SA bird egg smuggler jailed in UK

13 January 2019 - 00:00 By PHILANI NOMBEMBE

A UK court jailed a habitual South African wildlife smuggler for three years this week after he was arrested trying to enter the country from SA with birds' eggs strapped to his chest.
The court heard that Jeffrey Lendrum, who has South African and Irish passports, has wildlife transgressions spanning decades, and some of the eggs he has smuggled hatched in transit.
He was arrested at London's Heathrow Airport in June 2018 "with eggs strapped to his body by a sling hidden underneath a heavy coat", prosecutors told Snaresbrook Crown Court.
The eggs came from African fish eagles, black sparrow hawks, African hawk eagles and Cape vultures.
Lendrum pleaded guilty to contravening the Customs & Excise Management Act.
Prosecutor Remi Ogunfowora said: "We worked with our partners in the National Crime Agency to ensure this prolific bird egg smuggler faced appropriate charges."

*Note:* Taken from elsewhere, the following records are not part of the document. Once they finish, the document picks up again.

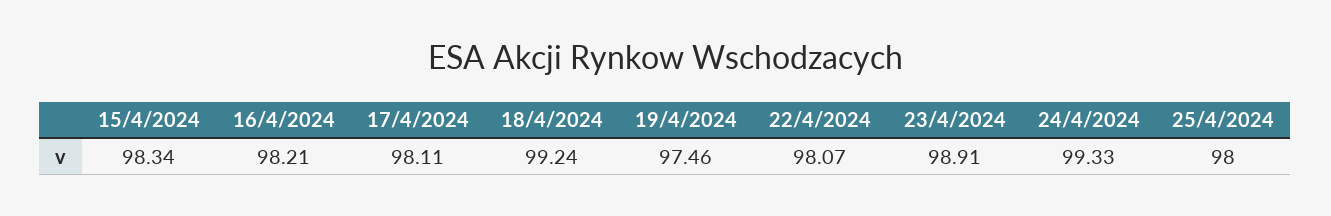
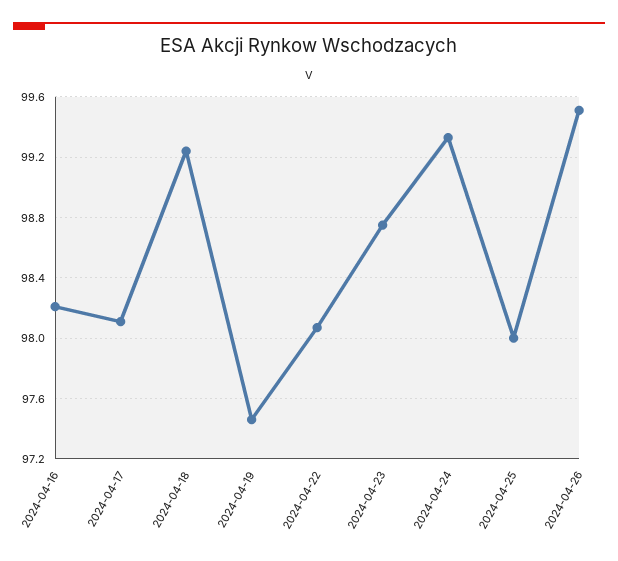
15/4/2024: 98.34 -> none
23/4/2024: 98.91 -> 98.75
2024-04-26: none -> 99.5

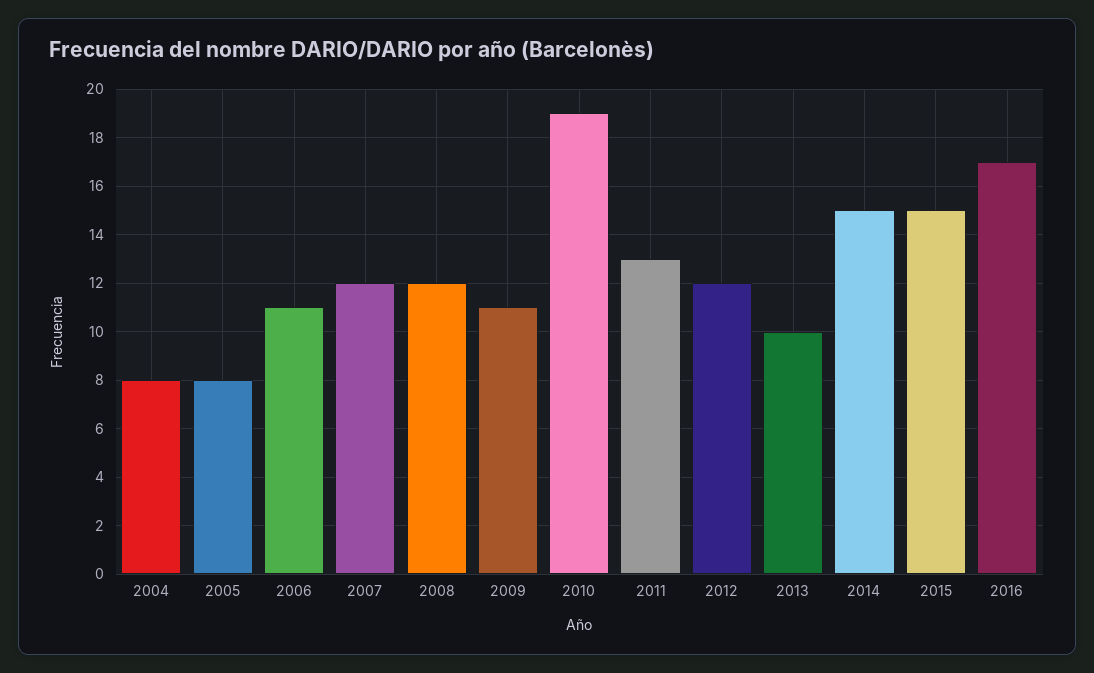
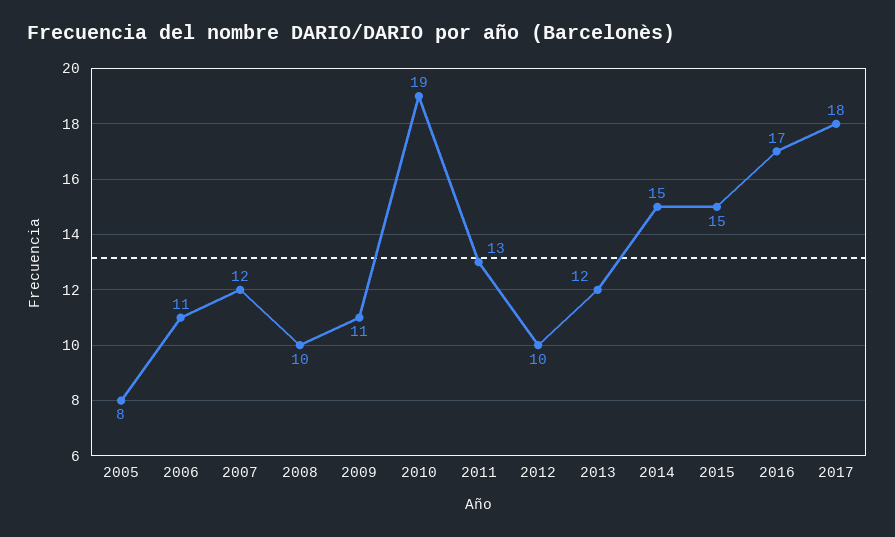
2004: 8 -> none
2008: 12 -> 10
2012: 12 -> 10
2013: 10 -> 12
2017: none -> 18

Documenting Lendrum's life of wildlife crime, Outside magazine in the US said he had gone as far as hiring helicopters to access raptors' nests as far afield as Patagonia, in Argentina, and Quebec, Canada.
When he was bust with 14 eggs at Birmingham Airport in 2010, Lendrum told investigators they were from ducks and said his "physiotherapist had recommended that he wear the eggs pressed against his belly to force him to keep his muscles taut and strengthen his lower back".
His explanation did not fly and he later admitted he had taken the eggs from cliffs in Wales. He said he was transporting them to his father's home in Zimbabwe, via Dubai, as additions to the family egg collection. He was jailed for 30 months.
Lendrum's convictions date back to 1984 in Zimbabwe, according to the Mail Online...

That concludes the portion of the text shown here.